(Version comparison data)
══════

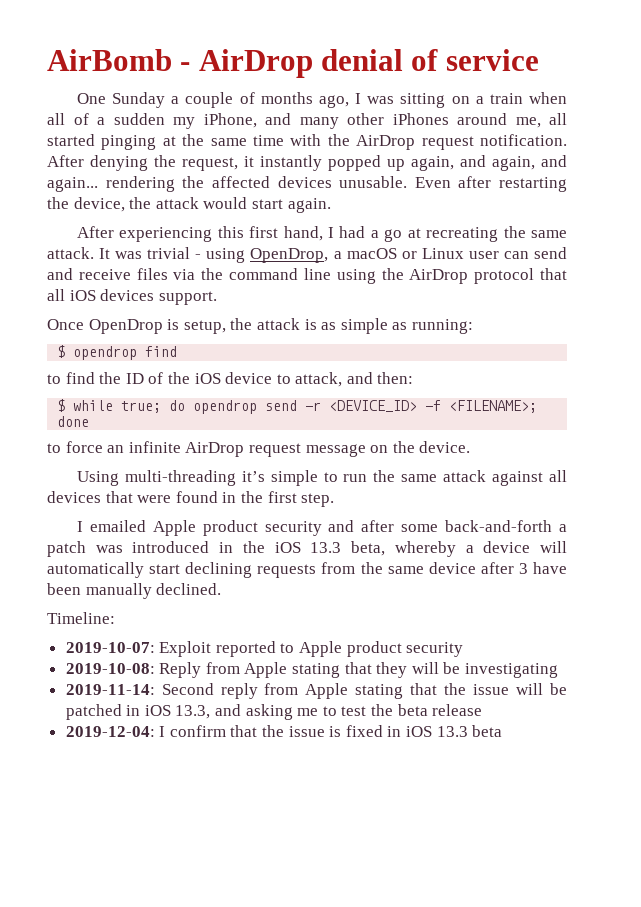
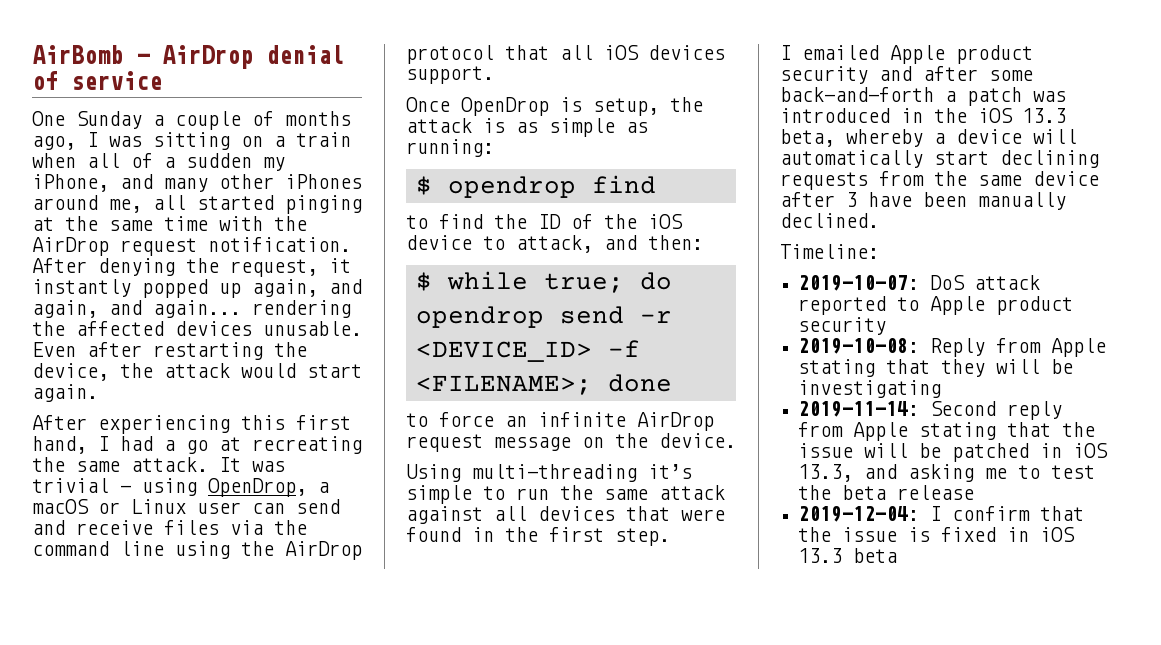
- 2019-10-07: Exploit reported to Apple product security
+ 2019-10-07: DoS attack reported to Apple product security

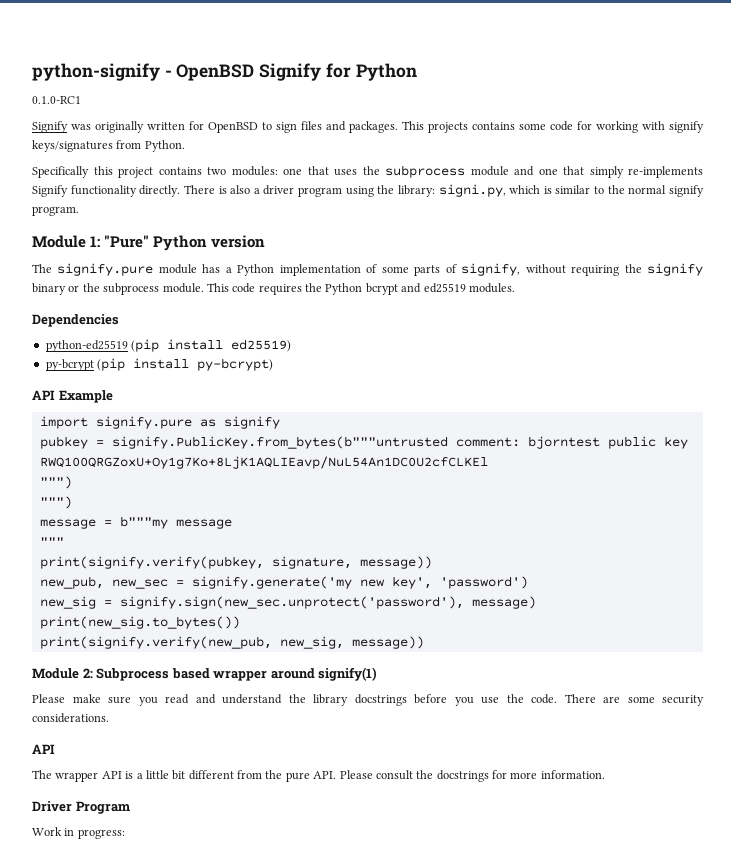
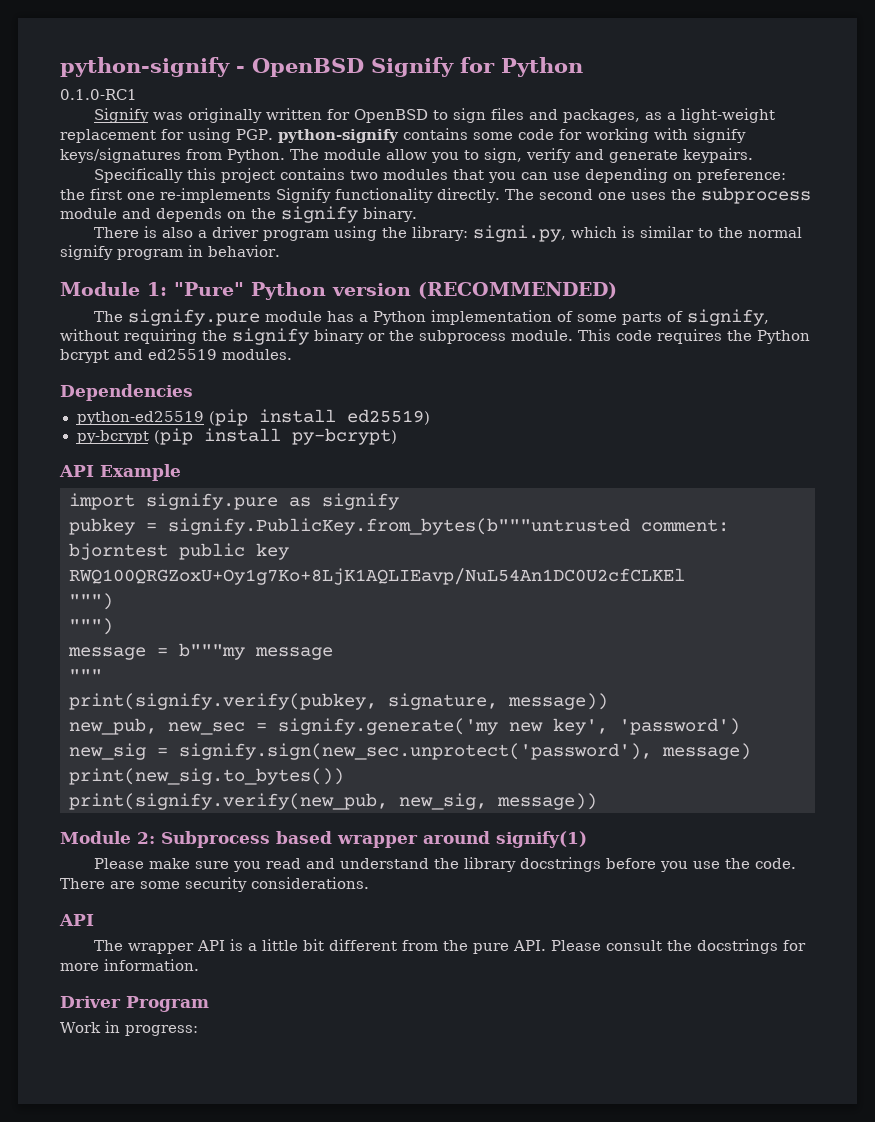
- Signify was originally written for OpenBSD to sign files and packages. This projects contains some code for working with signify keys/signatures from Python.
+ Signify was originally written for OpenBSD to sign files and packages, as a light-weight replacement for using PGP. python-signify contains some code for working with signify keys/signatures from Python. The module allow you to sign, verify and generate keypairs.
- Specifically this project contains two modules: one that uses the subprocess module and one that simply re-implements Signify functionality directly. There is also a driver program using the library: signi.py, which is similar to the normal signify program.
+ Specifically this project contains two modules that you can use depending on preference: the first one re-implements Signify functionality directly. The second one uses the subprocess module and depends on the signify binary.
+ There is also a driver program using the library: signi.py, which is similar to the normal signify program in behavior.
- Module 1: "Pure" Python version
+ Module 1: "Pure" Python version (RECOMMENDED)

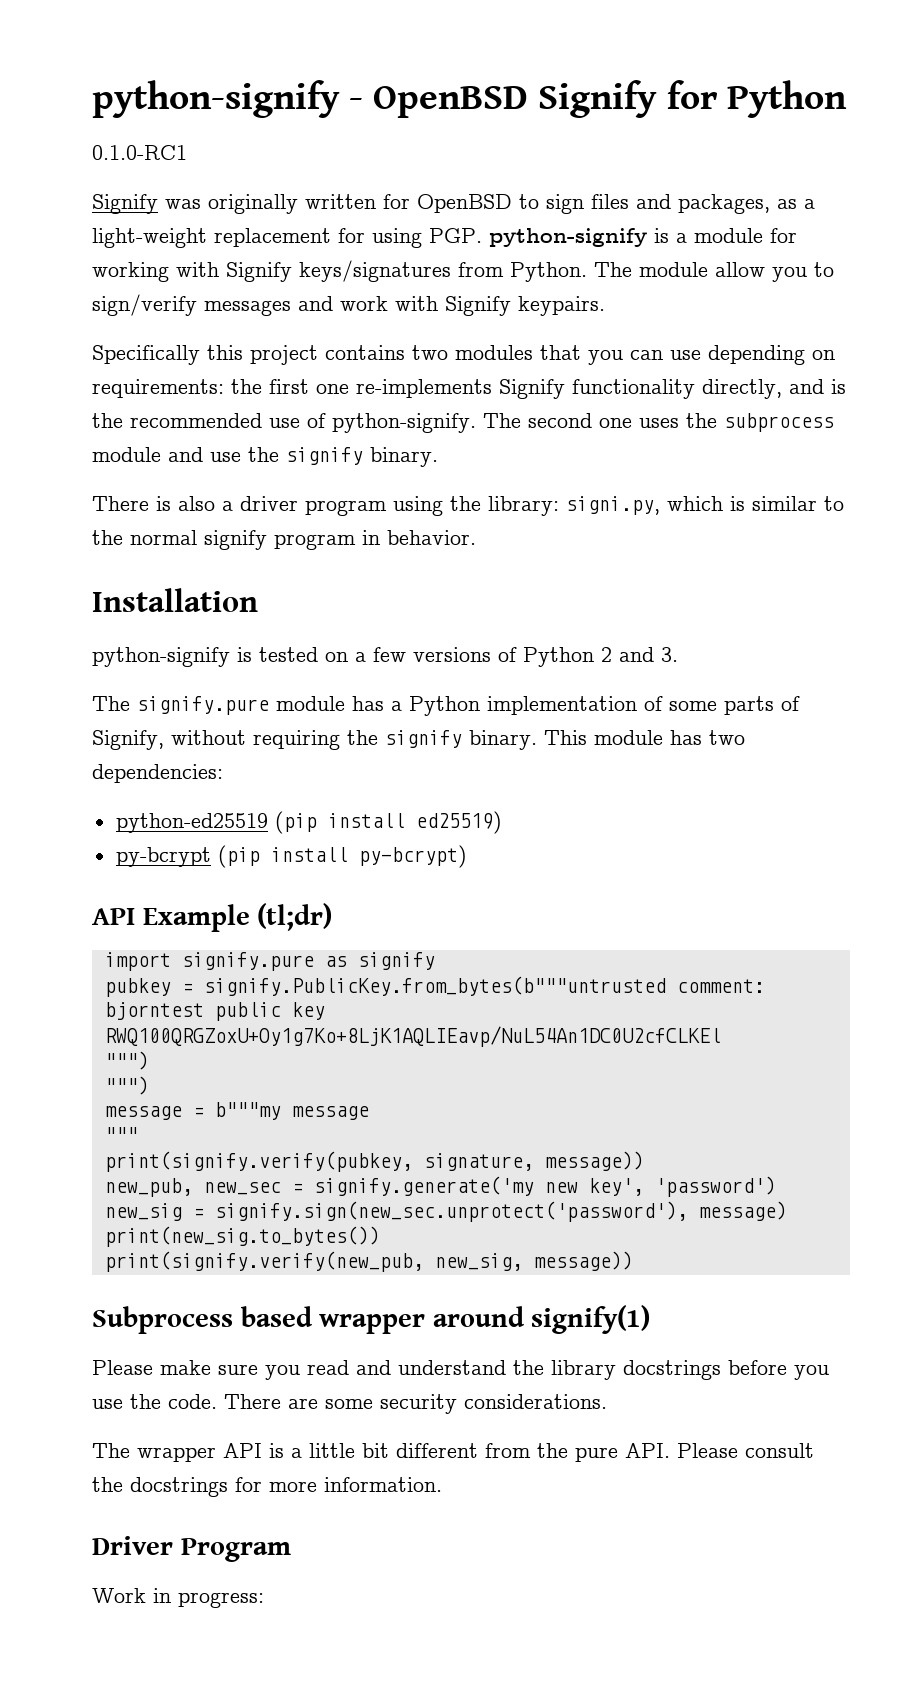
- Signify was originally written for OpenBSD to sign files and packages, as a light-weight replacement for using PGP. python-signify contains some code for working with signify keys/signatures from Python.
+ Signify was originally written for OpenBSD to sign files and packages, as a light-weight replacement for using PGP. python-signify is a module for working with Signify keys/signatures from Python.
- The module allow you to sign, verify and generate keypairs.
+ The module allow you to sign/verify messages and work with Signify keypairs.
- Specifically this project contains two modules that you can use depending on preference: the first one re-implements Signify functionality directly.
+ Specifically this project contains two modules that you can use depending on requirements: the first one re-implements Signify functionality directly, and is the recommended use of python-signify.
- The second one uses the subprocess module and depends on the signify binary.
+ The second one uses the subprocess module and use the signify binary.
- Module 1: "Pure" Python version (RECOMMENDED)
+ Installation
+ python-signify is tested on a few versions of Python 2 and 3.
- The signify.pure module has a Python implementation of some parts of signify, without requiring the signify binary or the subprocess module. This code requires the Python bcrypt and ed25519 modules.
- Dependencies
+ The signify.pure module has a Python implementation of some parts of Signify, without requiring the signify binary. This module has two dependencies:
- API Example
+ API Example (tl;dr)
- Module 2: Subprocess based wrapper around signify(1)
+ Subprocess based wrapper around signify(1)
  There are some security considerations.
- API

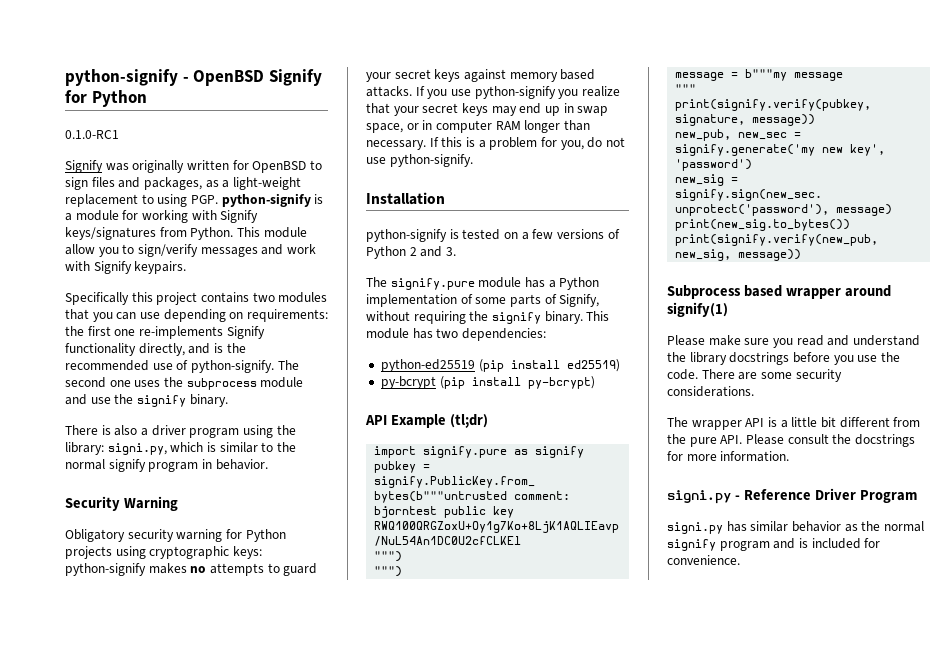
- Signify was originally written for OpenBSD to sign files and packages, as a light-weight replacement for using PGP. python-signify is a module for working with Signify keys/signatures from Python.
+ Signify was originally written for OpenBSD to sign files and packages, as a light-weight replacement to using PGP. python-signify is a module for working with Signify keys/signatures from Python.
- The module allow you to sign/verify messages and work with Signify keypairs.
+ This module allow you to sign/verify messages and work with Signify keypairs.
+ Security Warning
+ Obligatory security warning for Python projects using cryptographic keys: python-signify makes no attempts to guard your secret keys against memory based attacks. If you use python-signify you realize that your secret keys may end up in swap space, or in computer RAM longer than necessary. If this is a problem for you, do not use python-signify.
- Driver Program
+ signi.py - Reference Driver Program
- Work in progress:
+ signi.py has similar behavior as the normal signify program and is included for convenience.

══════

> _EXERCISE BRIEF_: Once the pictures are removed, repeat all of the data above exactly.

> _ANSWER SPACE_:
- 2019-10-07: Exploit reported to Apple product security
+ 2019-10-07: DoS attack reported to Apple product security

- Signify was originally written for OpenBSD to sign files and packages. This projects contains some code for working with signify keys/signatures from Python.
+ Signify was originally written for OpenBSD to sign files and packages, as a light-weight replacement for using PGP. python-signify contains some code for working with signify keys/signatures from Python. The module allow you to sign, verify and generate keypairs.
- Specifically this project contains two modules: one that uses the subprocess module and one that simply re-implements Signify functionality directly. There is also a driver program using the library: signi.py, which is similar to the normal signify program.
+ Specifically this project contains two modules that you can use depending on preference: the first one re-implements Signify functionality directly. The second one uses the subprocess module and depends on the signify binary.
+ There is also a driver program using the library: signi.py, which is similar to the normal signify program in behavior.
- Module 1: "Pure" Python version
+ Module 1: "Pure" Python version (RECOMMENDED)

- Signify was originally written for OpenBSD to sign files and packages, as a light-weight replacement for using PGP. python-signify contains some code for working with signify keys/signatures from Python.
+ Signify was originally written for OpenBSD to sign files and packages, as a light-weight replacement for using PGP. python-signify is a module for working with Signify keys/signatures from Python.
- The module allow you to sign, verify and generate keypairs.
+ The module allow you to sign/verify messages and work with Signify keypairs.
- Specifically this project contains two modules that you can use depending on preference: the first one re-implements Signify functionality directly.
+ Specifically this project contains two modules that you can use depending on requirements: the first one re-implements Signify functionality directly, and is the recommended use of python-signify.
- The second one uses the subprocess module and depends on the signify binary.
+ The second one uses the subprocess module and use the signify binary.
- Module 1: "Pure" Python version (RECOMMENDED)
+ Installation
+ python-signify is tested on a few versions of Python 2 and 3.
- The signify.pure module has a Python implementation of some parts of signify, without requiring the signify binary or the subprocess module. This code requires the Python bcrypt and ed25519 modules.
- Dependencies
+ The signify.pure module has a Python implementation of some parts of Signify, without requiring the signify binary. This module has two dependencies:
- API Example
+ API Example (tl;dr)
- Module 2: Subprocess based wrapper around signify(1)
+ Subprocess based wrapper around signify(1)
  There are some security considerations.
- API

- Signify was originally written for OpenBSD to sign files and packages, as a light-weight replacement for using PGP. python-signify is a module for working with Signify keys/signatures from Python.
+ Signify was originally written for OpenBSD to sign files and packages, as a light-weight replacement to using PGP. python-signify is a module for working with Signify keys/signatures from Python.
- The module allow you to sign/verify messages and work with Signify keypairs.
+ This module allow you to sign/verify messages and work with Signify keypairs.
+ Security Warning
+ Obligatory security warning for Python projects using cryptographic keys: python-signify makes no attempts to guard your secret keys against memory based attacks. If you use python-signify you realize that your secret keys may end up in swap space, or in computer RAM longer than necessary. If this is a problem for you, do not use python-signify.
- Driver Program
+ signi.py - Reference Driver Program
- Work in progress:
+ signi.py has similar behavior as the normal signify program and is included for convenience.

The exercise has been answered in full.